More than 100 banks have failed and more are on the way. This opens up great prospects for the healthier banks that are salivating on the sidelines waiting for deals that will be on offer as their political representatives use public money to buy more toxic stuff and then sell it to them at bargain basement prices, much like they did in the aftermath of the Savings and Loan debacle.
Another possible bailout recipient is the FDIC, which insures deposits. The FDIC has some $10 billion in its fund yet insures deposits worth trillions of dollars. The US taxpayer, we must remind ourselves, is the insurer of last resort. The government’s figures of $9 trillion in deficits over the decade do not include the cost of potential bailouts like the FDIC.

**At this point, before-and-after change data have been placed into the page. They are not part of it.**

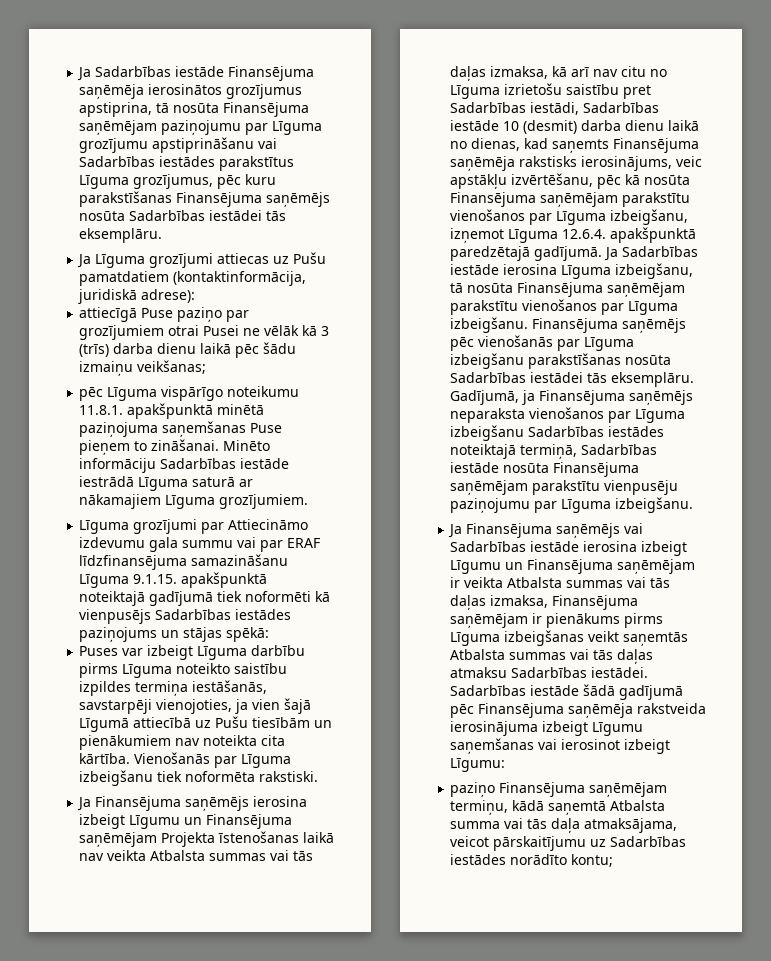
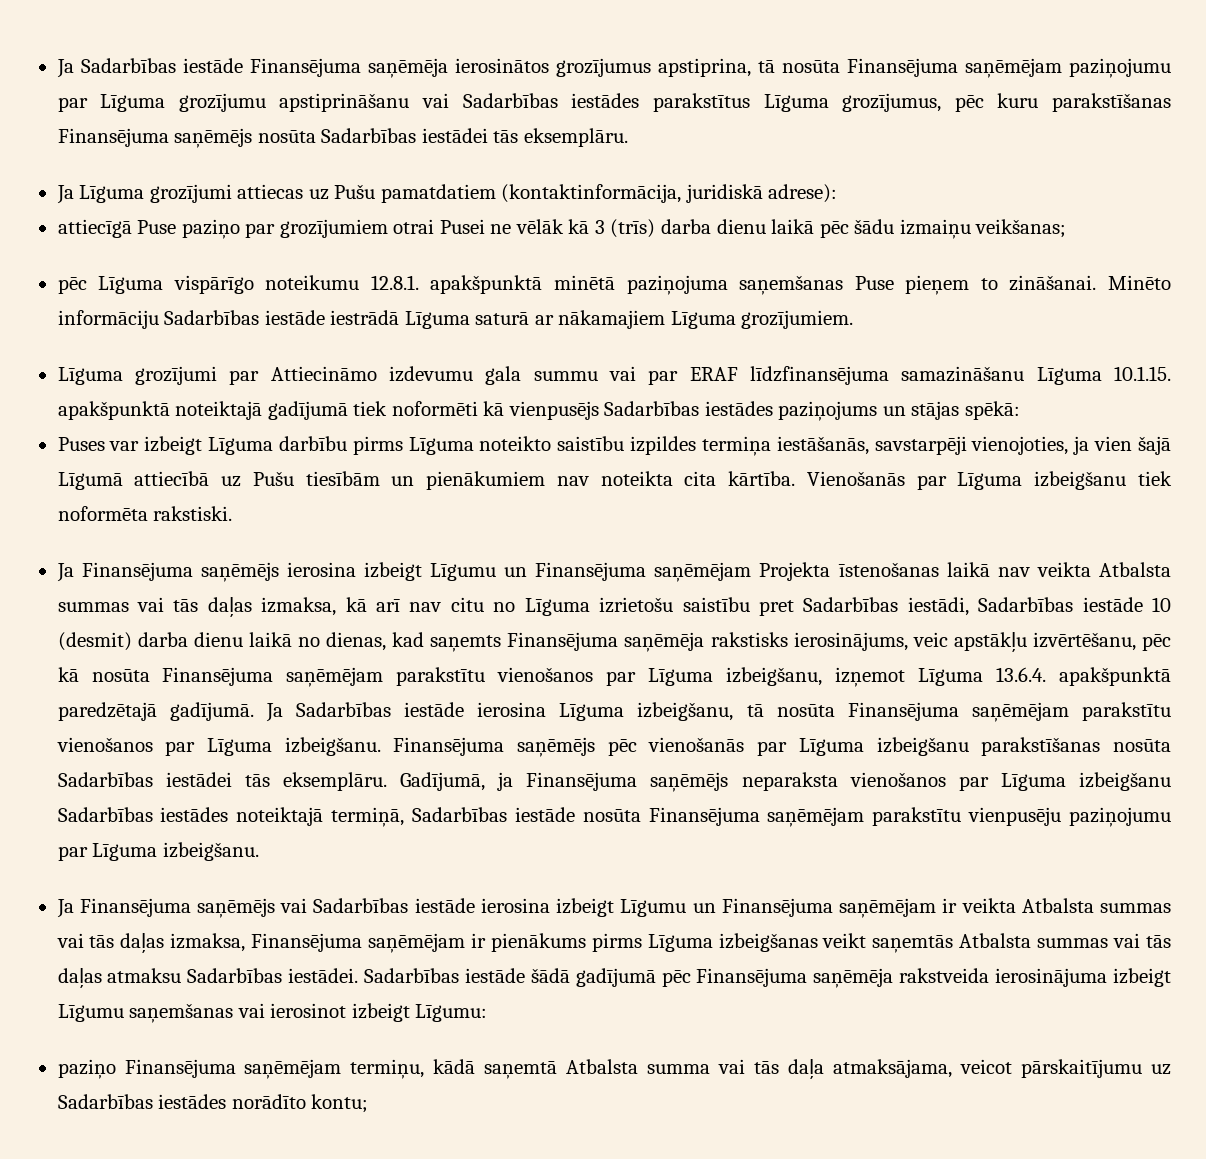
- pēc Līguma vispārīgo noteikumu 11.8.1. apakšpunktā minētā paziņojuma saņemšanas Puse pieņem to zināšanai.
+ pēc Līguma vispārīgo noteikumu 12.8.1. apakšpunktā minētā paziņojuma saņemšanas Puse pieņem to zināšanai.
- Līguma grozījumi par Attiecināmo izdevumu gala summu vai par ERAF līdzfinansējuma samazināšanu Līguma 9.1.15. apakšpunktā noteiktajā gadījumā tiek noformēti kā vienpusējs Sadarbības iestādes paziņojums un stājas spēkā:
+ Līguma grozījumi par Attiecināmo izdevumu gala summu vai par ERAF līdzfinansējuma samazināšanu Līguma 10.1.15. apakšpunktā noteiktajā gadījumā tiek noformēti kā vienpusējs Sadarbības iestādes paziņojums un stājas spēkā:
- Ja Finansējuma saņēmējs ierosina izbeigt Līgumu un Finansējuma saņēmējam Projekta īstenošanas laikā nav veikta Atbalsta summas vai tās daļas izmaksa, kā arī nav citu no Līguma izrietošu saistību pret Sadarbības iestādi, Sadarbības iestāde 10 (desmit) darba dienu laikā no dienas, kad saņemts Finansējuma saņēmēja rakstisks ierosinājums, veic apstākļu izvērtēšanu, pēc kā nosūta Finansējuma saņēmējam parakstītu vienošanos par Līguma izbeigšanu, izņemot Līguma 12.6.4. apakšpunktā paredzētajā gadījumā.
+ Ja Finansējuma saņēmējs ierosina izbeigt Līgumu un Finansējuma saņēmējam Projekta īstenošanas laikā nav veikta Atbalsta summas vai tās daļas izmaksa, kā arī nav citu no Līguma izrietošu saistību pret Sadarbības iestādi, Sadarbības iestāde 10 (desmit) darba dienu laikā no dienas, kad saņemts Finansējuma saņēmēja rakstisks ierosinājums, veic apstākļu izvērtēšanu, pēc kā nosūta Finansējuma saņēmējam parakstītu vienošanos par Līguma izbeigšanu, izņemot Līguma 13.6.4. apakšpunktā paredzētajā gadījumā.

California, which represents some 13% of the US economy, is likely to continue to be a major drag on it nationally. Housing contributed some $24 billion to the Southern California economy in 2008 (double the revenue from Hollywood movies) but the LA region lost almost 100,000 construction jobs in the last year **. The market might have “thawed” for Warren Buffet but for most workers it’s downright cold and close to freezing over altogether.
Last night I was at a local WalMart store handing out the Facts For Working People and some information on how to fight foreclosures from the Campaign For Renter’s Rights.
One man, an African American about 50 years old took a flier and mentioned that he had been evicted. He is one of the millions but his experience was particularly interesting. He was in hospital for 6 weeks due to a vertebrae fracture, a very painful experience. A few years prior to this he had by-pass surgery so his health was not good. He lost his job and was living in a section eight (government aided) housing with the city picking up two thirds of the rent.
But when he came out of hospital he found that the owner had been foreclosed on and he was evicted. He told me that he lost half his furniture. In the US, living in an assisted rent situation is a stigma in itself, you are branded worthless, a failure. But leaving hospital after a major illness and finding your shelter and much of your possessions gone is the final nail in the coffin. It’s no wonder people go off and end up drinking themselves to death, drug addicted or taking it out innocents around them.
What a brutal country the land of the free is.